Spore formation is an extreme response of some bacteria to adversity. In Bacillus subtilis the proteins of the sin, sporulation inhibition, region form a component of an elaborate molecular circuitry that regulates the commitment to sporulation. SinR is a tetrameric repressor protein that binds to the promoters of genes essential for entry into sporulation and prevents their transcription. This repression is overcome through the activity of SinI, which disrupts the SinR tetramer through the formation of a SinI-SinR heterodimer. The interactions governing this curious quaternary transition are revealed in the crystal structure of the SinI-SinR complex. The most striking, and unexpected, finding is that the tertiary structure of the DNA-binding domain of SinR is identical with that of the corresponding domains of the repressor proteins, CI and Cro, of bacteriophage 434 that regulate lysis/lysogeny. This structural similarity greatly exceeds that between SinR and any bacterial protein or between the 434 repressor proteins and their homologues in the closely related bacteriophage lambda. The close evolutionary relationship implied by the structures of SinR and the 434 repressors provokes both comparison of their functions and a speculative consideration of the intriguing possibility of an evolutionary link between the two adaptive responses, sporulation and prophage induction.

Quaternary re-arrangement analysed by spectral enhancement: the interaction of a sporulation repressor with its antagonist.

The protein/protein interaction between SinI and SinR has been studied by analytical ultracentrifugation and gel electrophoresis in an attempt to understand how these proteins contribute to developmental control of sporulation in Bacillus subtilis.

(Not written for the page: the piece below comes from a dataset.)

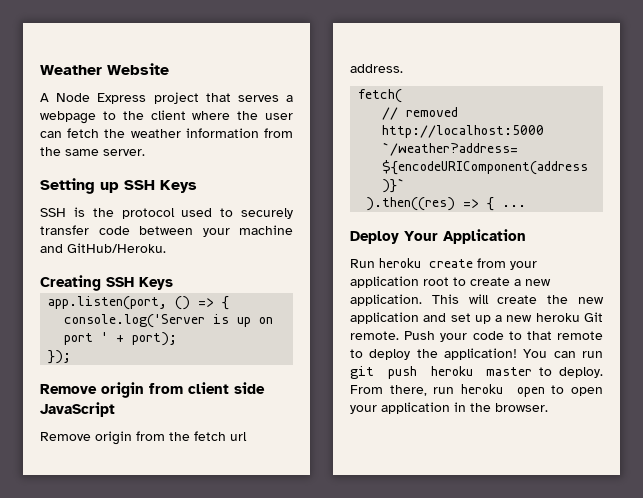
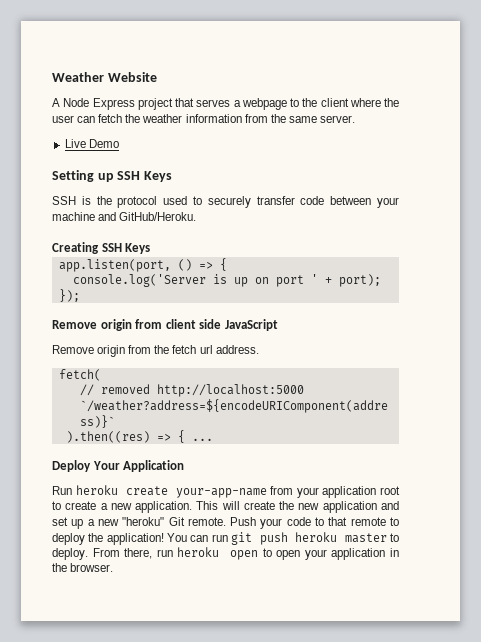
(145, 152) none -> [64,139,119,148] // Live Demo
(473, 263) none -> [175,488,267,498] your-app-name
[535,313,580,322] heroku -> [122,517,165,526] "heroku"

SinR was found to be tetrameric, while SinI was found to exist as monomers and dimers in a rapidly reversible equilibrium. Labelling of SinR by incorporating the tryptophan analogue 7-azatryptophan (7AW) into the protein in place of tryptophan shifts the UV absorbance spectrum, thus allowing selective monitoring of 7AWSinR at 315 nm using the UV absorption optics of the analytical ultracentrifuge. Selective monitoring of SinR in mixtures of SinR and SinI enables the binding and stoichiometry of the interaction to be investigated quantitatively and unambiguously. We demonstrate that the oligomeric forms of SinR and SinI re-arrange to form a tight 1:1 SinR:SinI complex, with no stable intermediate species. A fragment of SinR, SinR(1-69), which contains only the DNA-binding domain, was found to be monomeric, showing that the protein appears not to oligomerise in a similar manner to the Cro repressor, a protein with which it shares a marked structural similarity.